Par ailleurs, le Petit Robert de l’écrivain doit avoir la reliure avachie, au moins, puisque son vocabulaire riche et précis égale ses autres compétences linguistiques. Il faut d’ailleurs mentionner la remarquable constance de l’auteur dans l’exploitation de la langue. Le récit profite ainsi d’une grande homogénéité de style tout du long, ce qui constitue une de ses plus belles qualités. Luc Lecompte a signé une demi-douzaine de recueils de poésie au cours des trente dernières années. Une aussi longue pratique de l’écriture poétique l’a doté d’une connaissance approfondie de la langue, son principal outil de travail, celui avec lequel il jette des ponts entre le rêve et la réalité, superpose les époques et les contextes, enchevêtre le déroulement chronologique des événements.

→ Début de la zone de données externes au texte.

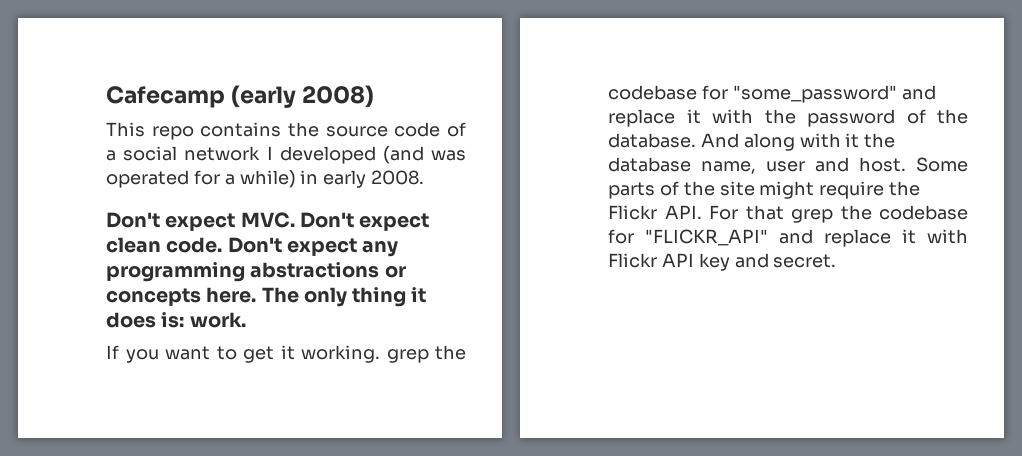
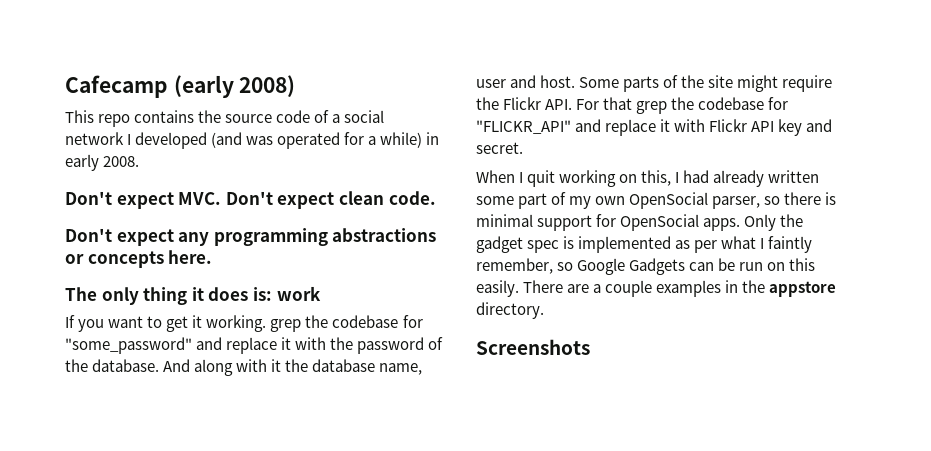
(223, 245) none -> (436, 198) //
(257, 295) none -> (213, 257) //
[189,312,246,328] work. -> [276,286,321,301] work
(837, 261) none -> [476,170,820,187] [476,192,837,209] [476,214,804,231] [476,236,813,253] [476,258,816,275] [476,280,837,297] [476,302,544,319] [476,339,590,355] // When I quit working on this, I had already written some part of my own OpenSocial parser, so there is minimal support for OpenSocial apps. Only the gadget spec is implemented as per what I faintly remember, so Google Gadgets can be run on this easily. There are a couple examples in the appstore directory. // Screenshots

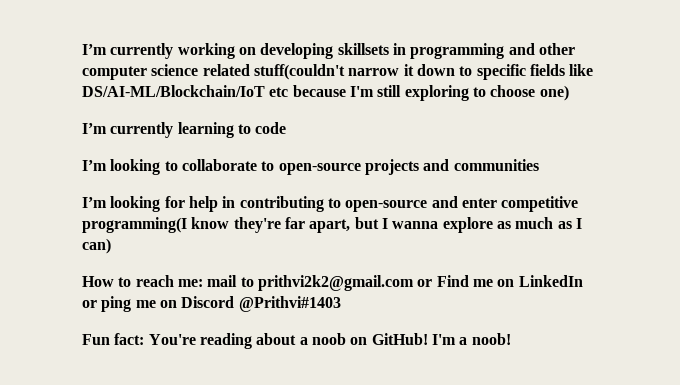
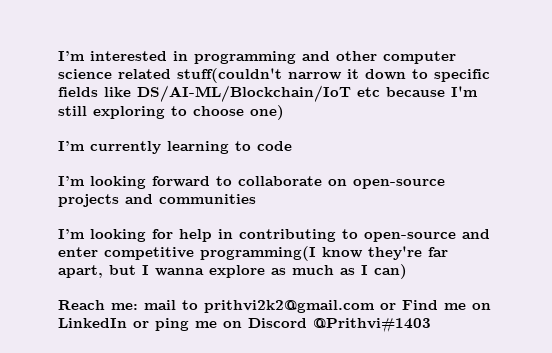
[82,43,389,59] I’m currently working on developing skillsets -> [58,51,167,61] I’m interested
(161, 167) none -> [152,176,210,187] forward
[261,161,275,171] to -> [328,179,347,186] on
[82,275,174,287] How to reach -> [58,300,105,310] Reach
[82,333,511,349] // Fun fact: You're reading about a noob on GitHub! I'm a noob! -> (431, 325) none

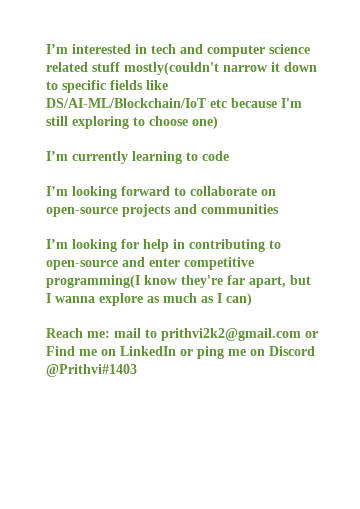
[194,51,377,64] programming and other -> [151,44,203,54] tech and
[177,68,282,83] stuff(couldn't -> [92,62,219,75] stuff mostly(couldn't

Aussi, le poète en lui affectionne les symboles, les figures mythologiques et les images fortes, qu’il insère avec pondération dans la trame de son récit. Lecompte pratique ainsi une écriture sans compromis qui exige beaucoup du lecteur. Il vaut mieux se tenir sur le qui-vive, s’accrocher à chaque mot, ne pas trébucher sur une virgule. Mais quelle gratification lorsque les morceaux du casse-tête se mettent à se rassembler tout seuls, comme par magie presque ! Et puis, selon qu’on est sensible à la voix et au ton du vieux conteur, on sera subjugué, emporté par ce discours puissant dans sa vulnérabilité, et si singulier.
Comme George Orwell et Aldous Huxley avant lui, Luc Lecompte se montrerait probablement agacé, peut-être même froissé, qu’on ait l’idée d’accoler l’étiquette SF à son roman. Il publie aux Herbes rouges après tout, maison qui n’a pas la réputation de verser dans les littératures populaires. En tout état de cause, il a réuni plusieurs ingrédients, thèmes et motifs typiques de la SF. Pensons d’abord à ce monde, Malsain, véritable cloaque où les hypothétiques habitants de la cité flottante ont refoulé la peur et la misère, les perversions, l’escroquerie et la folie. Rien de plus SF comme univers. En particulier, la description de la vie dans la zone contaminée, thème qu’on reprend à pleines pages dans la veine postcataclysmique surtout.
Évidemment, les personnages, leurs drames et leurs sentiments viennent d’aujourd’hui, de notre milieu et de nos modes de vie. Mais ce trait n’est-il pas généralisé en SF ? Par ailleurs, la situation de départ peut aussi être revendiquée par la SF : des parias, des marginaux, victimes toutes désignées, aux prises avec une puissante machine criminelle, cruelle et cynique, qui va les broyer. Les jeunes squatters de l’hôtel sont littéralement vampirisés, leur esprit et leur jeunesse pressés comme des citrons. Ils en meurent ou deviennent vite décatis, lessivés, séniles à vingt ans, à jamais marqués du sceau d’Anubis. Sauf que l’auteur relègue à l’arrière-plan les histoires d’horreur et le suspense à tout crin ; il préfère posséder le lecteur, l’embobiner dans un entrelacs d’images et de climats, de fragments de rêves, d’impressions fugaces pour donner ainsi une couleur onirique ou fantasmatique à son récit et pour plonger dans le noir quelques instants les conventions et la logique dont s’accommode mal la poésie. [RG]
- Source : L'ASFFQ 2000, Alire, p. 104-106.
Références
- Péan, Stanley, La Presse, 04-06-2000, p. B2.